DATASET RECORDS =>
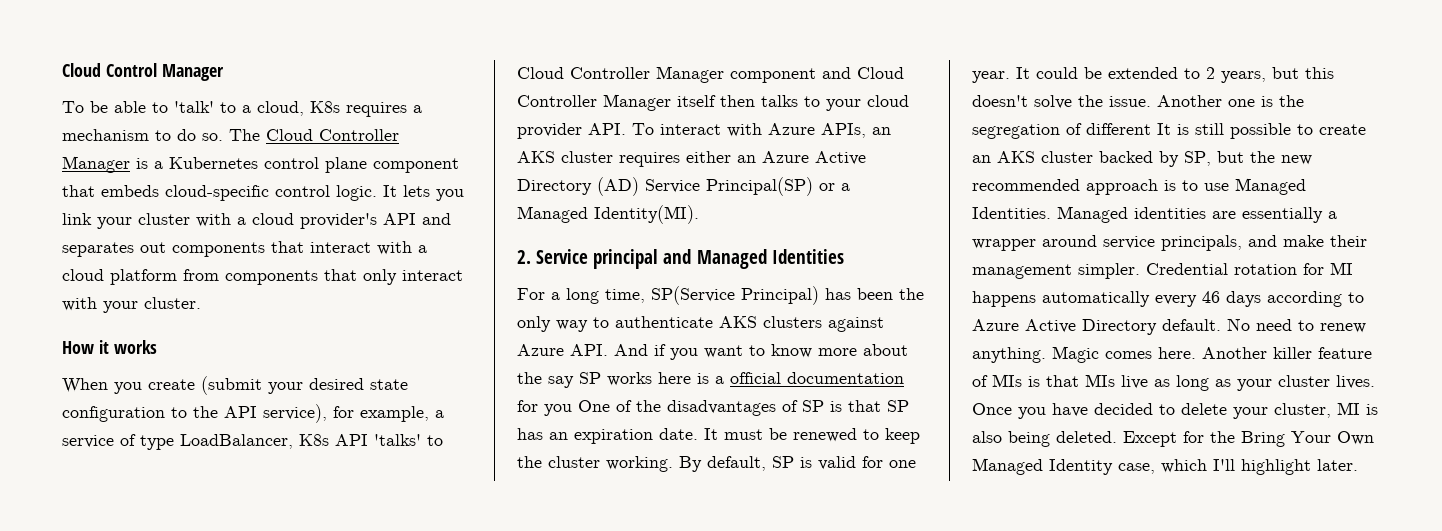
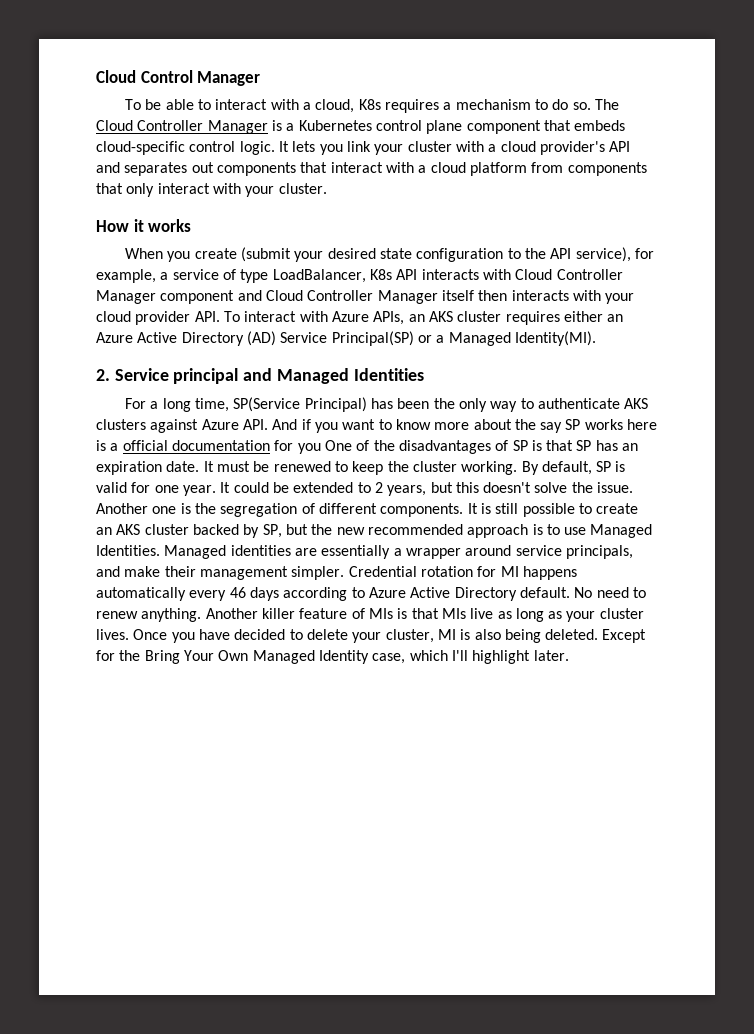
[174,101,236,113] 'talk' to -> [215,99,299,110] interact with
[374,434,443,446] 'talks' to -> [421,269,511,280] interacts with
[761,95,820,107] talks to -> [511,290,601,301] interacts with
(1151, 129) none -> [380,503,464,517] components.
[1052,346,1196,363] Magic comes here. -> (202, 615) none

EXERCISE PROMPT => Your copy should match every entry above exactly and contain no pictures.

ANSWER SECTION =>
[174,101,236,113] 'talk' to -> [215,99,299,110] interact with
[374,434,443,446] 'talks' to -> [421,269,511,280] interacts with
[761,95,820,107] talks to -> [511,290,601,301] interacts with
(1151, 129) none -> [380,503,464,517] components.
[1052,346,1196,363] Magic comes here. -> (202, 615) none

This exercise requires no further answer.